> [Exercise]: Once you find the line containing "происходящее с поверхности</span>", output it and every line after it to the end of the records, exactly.

> [Data provided]:

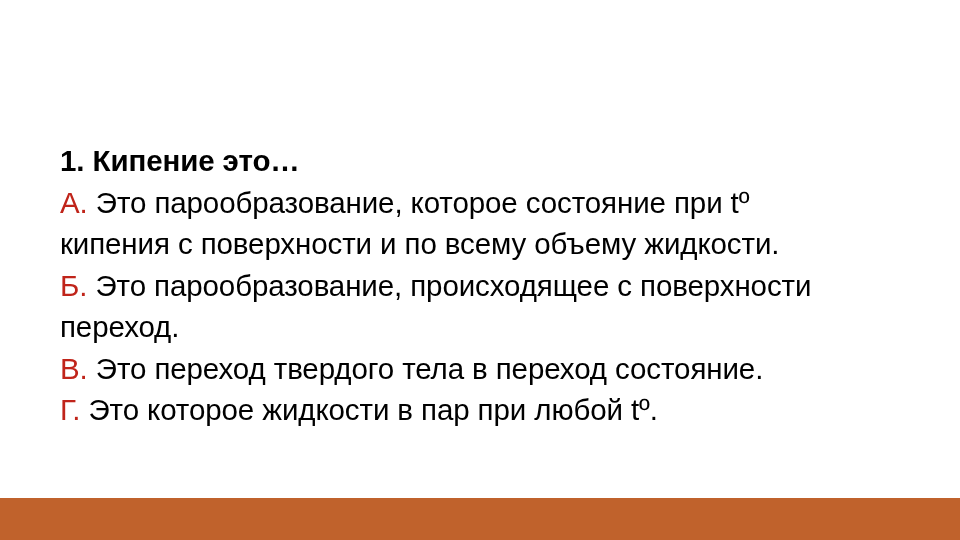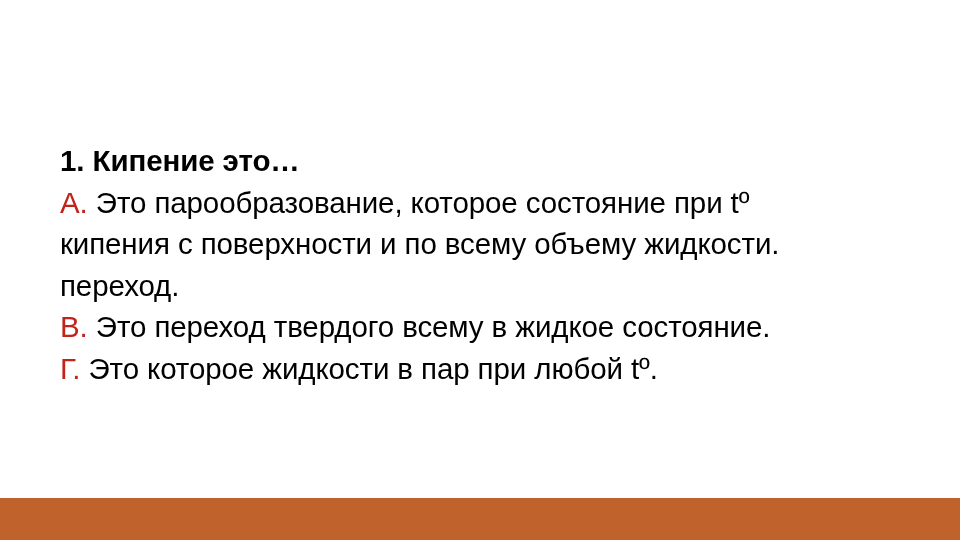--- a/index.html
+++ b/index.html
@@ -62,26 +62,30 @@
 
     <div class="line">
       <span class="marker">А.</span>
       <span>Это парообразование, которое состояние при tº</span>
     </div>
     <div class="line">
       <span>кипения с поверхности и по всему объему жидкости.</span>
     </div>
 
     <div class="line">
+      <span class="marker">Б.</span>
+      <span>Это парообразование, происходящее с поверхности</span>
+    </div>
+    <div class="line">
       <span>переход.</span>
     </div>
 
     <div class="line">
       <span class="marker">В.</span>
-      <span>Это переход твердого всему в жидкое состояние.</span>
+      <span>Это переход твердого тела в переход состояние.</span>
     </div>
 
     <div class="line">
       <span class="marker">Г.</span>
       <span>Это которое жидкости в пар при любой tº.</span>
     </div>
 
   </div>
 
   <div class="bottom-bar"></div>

> [Solution to this exercise]:
+      <span>Это парообразование, происходящее с поверхности</span>
+    </div>
+    <div class="line">
       <span>переход.</span>
     </div>
 
     <div class="line">
       <span class="marker">В.</span>
-      <span>Это переход твердого всему в жидкое состояние.</span>
+      <span>Это переход твердого тела в переход состояние.</span>
     </div>
 
     <div class="line">
       <span class="marker">Г.</span>
       <span>Это которое жидкости в пар при любой tº.</span>
     </div>
 
   </div>
 
   <div class="bottom-bar"></div>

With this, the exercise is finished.